A considerable political outcry has followed the recent Supreme Court decision on the Scheduled Castes and the Scheduled Tribes (Prevention of Atrocities) Act, 1989. Concerns have been voiced about whether the court has diluted provisions of the SC/ST Act and how the verdict will impact those who suffer the discrimination that the law hopes to tackle. The government, on its part, had chosen to file a review petition. For all its features, however, the conversation has been noticeably silent on the specificities of the decision, and the constitutional values that it upholds.

The case dealt with the head of an educational institution against whom a criminal case was filed under the SC/ST Act and the Indian Penal Code, 1860. The respondent was employed by the institution, and had filed a case against two superiors under the SC/ST Act. The investigating officer applied to the appellant for sanction to pursue the matter, and this sanction was denied. The respondent subsequently filed an FIR against the appellant, claiming that only the state government had the authority to grant/refuse sanction for the officers in question, and the appellant had violated the law by entering into the matter.

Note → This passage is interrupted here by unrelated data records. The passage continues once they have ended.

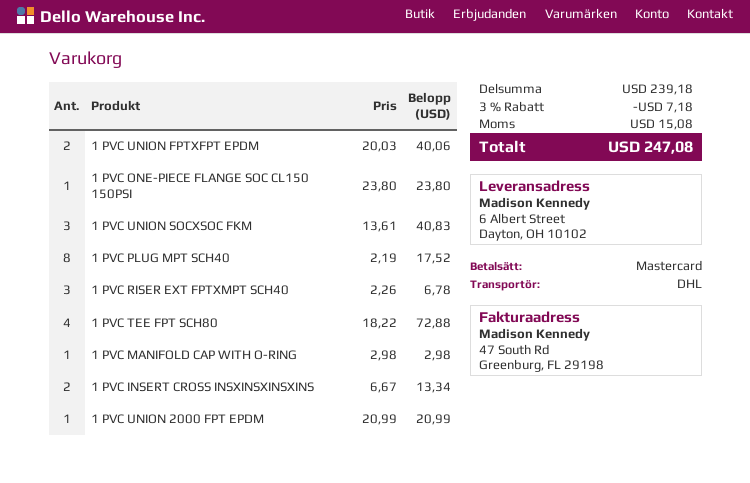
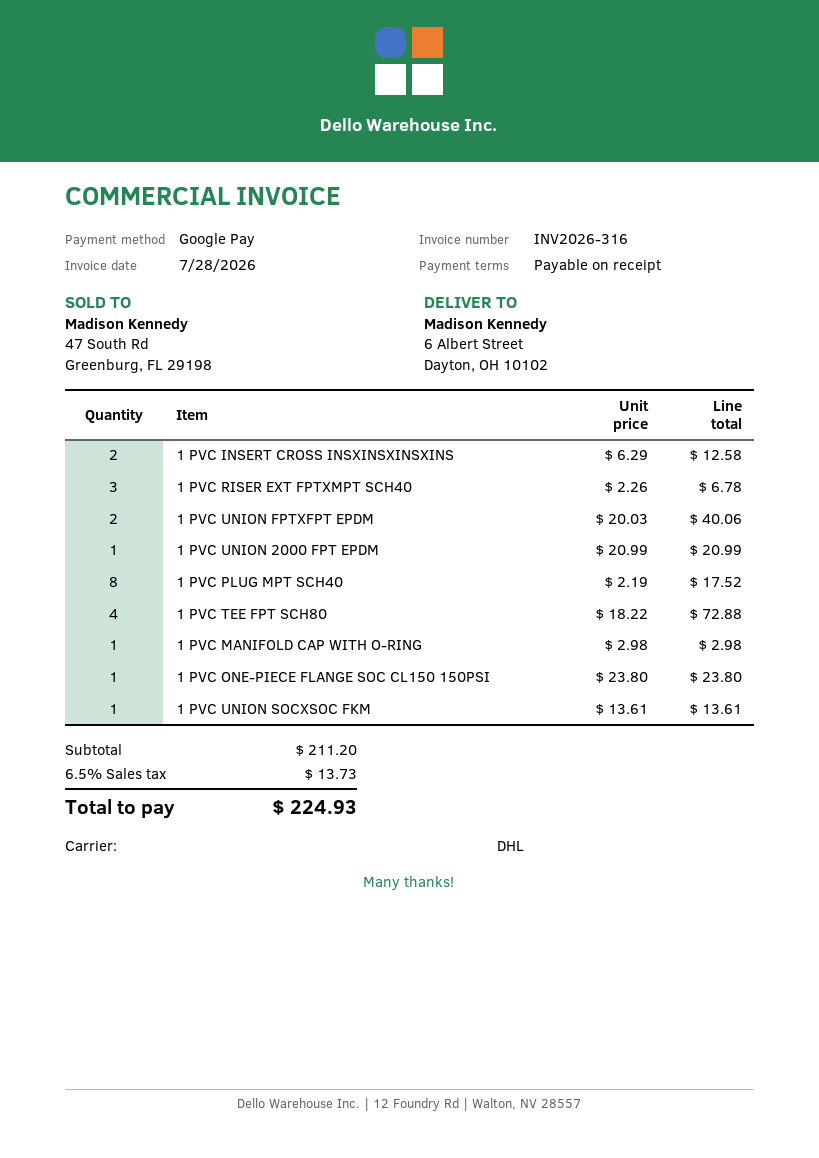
payment method: Mastercard -> Google Pay
1 PVC UNION SOCXSOC FKM: 3 x 13.61 = 40.83 -> 1 x 13.61 = 13.61
1 PVC INSERT CROSS INSXINSXINSXINS: 2 x 6.67 = 13.34 -> 2 x 6.29 = 12.58
subtotal: 239.18 -> 211.20
discount: 3% = 7.18 -> none
tax: 15.08 -> 13.73
total: 247.08 -> 224.93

The question before the Supreme Court was whether proceedings against the appellant ought to be quashed on the ground that he had simply passed an administrative order in good faith and that even if the order was an erroneous one, such an action could not be regarded an offence.

As the amicus curiae argued, the facts clearly showed that no case existed under either the SC/ST Act or the IPC. The relevant provisions regarding the former related to the giving of false information and the disappearance of incriminating evidence, none of which occurred in this case. And as regards the IPC, the provisions that related to the giving of false information, the fabrication of false evidence, and the authoring of a corrupt report were inapplicable in the case at hand.

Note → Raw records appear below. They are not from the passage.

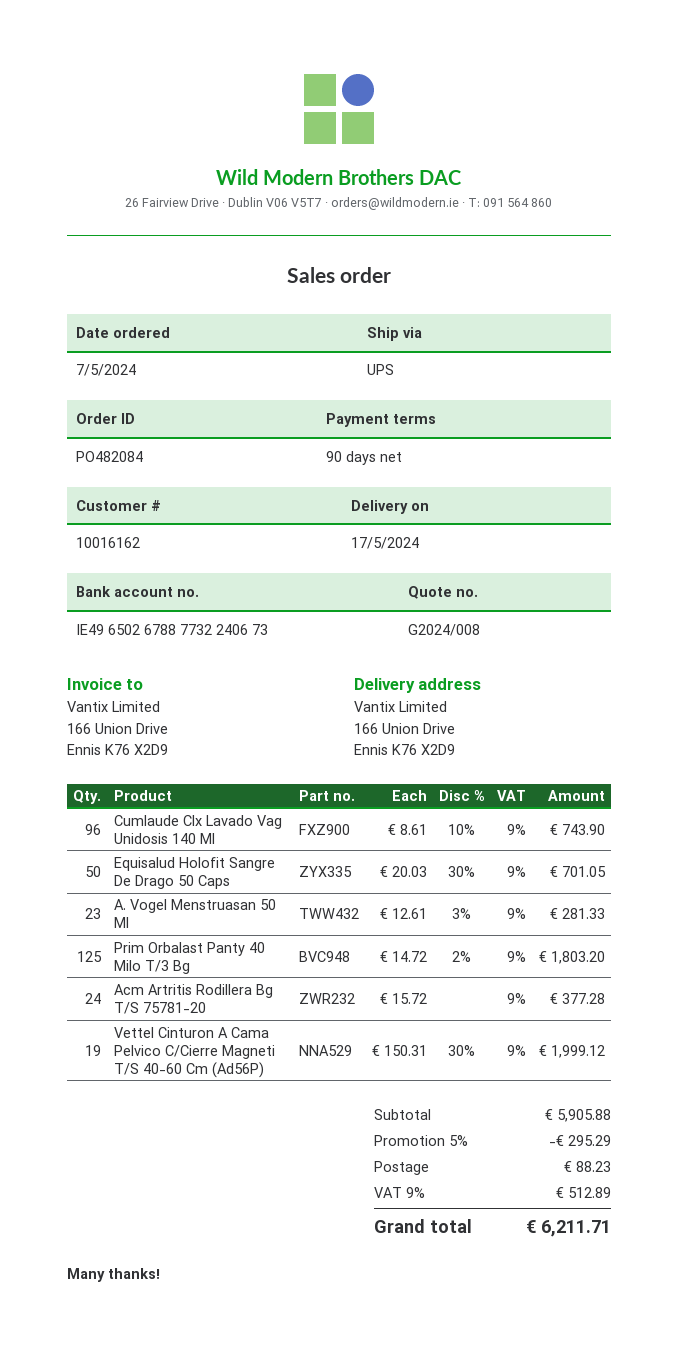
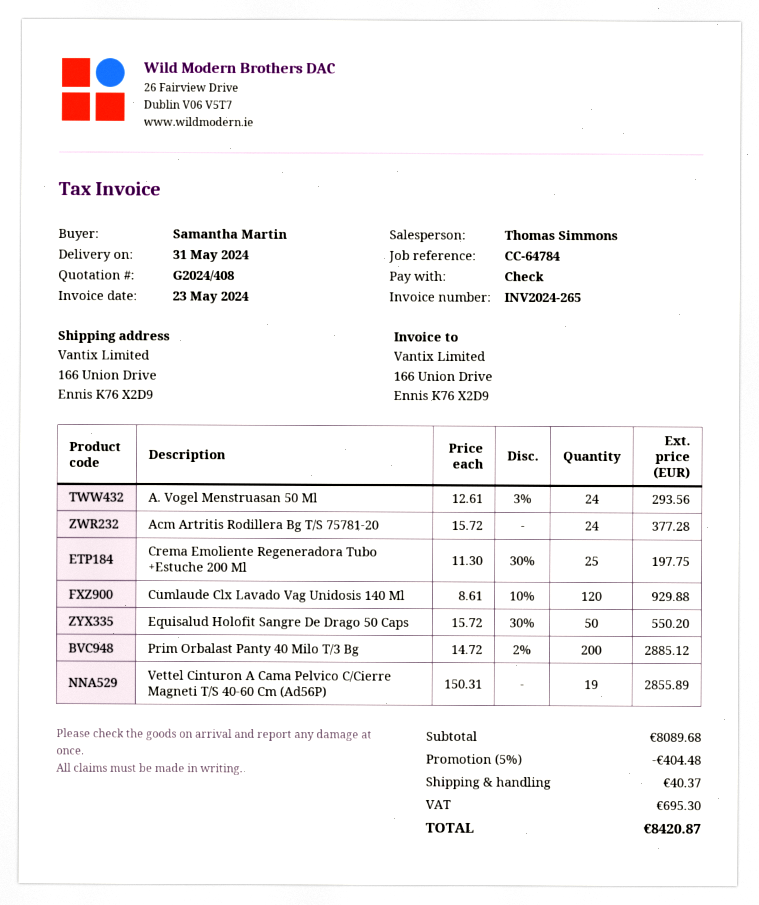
quote number: G2024/008 -> G2024/408
delivery date: 2024-05-17 -> 2024-05-31
Cumlaude Clx Lavado Vag Unidosis 140 Ml: 96 x 8.61 - 10% = 743.90 -> 120 x 8.61 - 10% = 929.88
Equisalud Holofit Sangre De Drago 50 Caps: 50 x 20.03 - 30% = 701.05 -> 50 x 15.72 - 30% = 550.20
A. Vogel Menstruasan 50 Ml: 23 x 12.61 - 3% = 281.33 -> 24 x 12.61 - 3% = 293.56
Prim Orbalast Panty 40 Milo T/3 Bg: 125 x 14.72 - 2% = 1803.20 -> 200 x 14.72 - 2% = 2885.12
Vettel Cinturon A Cama Pelvico C/Cierre Magneti T/S 40-60 Cm (Ad56P): 19 x 150.31 - 30% = 1999.12 -> 19 x 150.31 = 2855.89
Crema Emoliente Regeneradora Tubo +Estuche 200 Ml: none -> 25 x 11.30 - 30% = 197.75
subtotal: 5905.88 -> 8089.68
discount: 5% = 295.29 -> 5% = 404.48
shipping: 88.23 -> 40.37
tax: 512.89 -> 695.30
total: 6211.71 -> 8420.87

The larger question that the amicus curiae raised was whether there were any limitations to the arrest of persons under the SC/ST Act. He argued that basic limitations did exist — the Act would have to conform to the presumption of innocence and to the bar against arbitrary arrests enshrined in both the right to equal treatment and the right to life in Articles 14 and 21 of the Constitution.

The Supreme Court agreed. The court accepted that the granting of anticipatory bail for offences under the SC/ST Act might involve a different basis than in other cases. However, this did not mean that anticipatory bail could be entirely excluded. It could not be excluded, the court held, “when no case is made out or allegations are patently false or motivated”. To permit this, the court rightly held, would mean to permit the arrest of a person either without any basis whatsoever or with the knowledge that the complaint was false and mala fide. Either situation would fly in the face of the most rudimentary criminal justice guarantees.

The court further noted that before an FIR is filed, a preliminary inquiry should be conducted, and if an arrest is to take place, there must be permission from the appointing authority if the person is a public servant and permission from the senior superintendent of police of the district in question in other cases. The reasons for the arrest must be recorded, and must be given to the person who is arrested and to the relevant court. The magistrate should consider these reasons in determining whether the person should continue to be subjected to further detention.

As should be clear, these guidelines are hardly dramatic. They are narrow, and the court’s decision was carefully constructed in light of prior decisions, criminal procedure guidelines, and constitutional principles. The court correctly observed that the SC/ST Act was not being diluted in any fashion. Instead, the Act was being interpreted to ensure that it applied to genuine cases, and that other instances were appropriately handled. There was a difference, the court noted, between shifts in the burden of proof, which were permissible, and the presumption of guilt, which found no place in our constitutional schema.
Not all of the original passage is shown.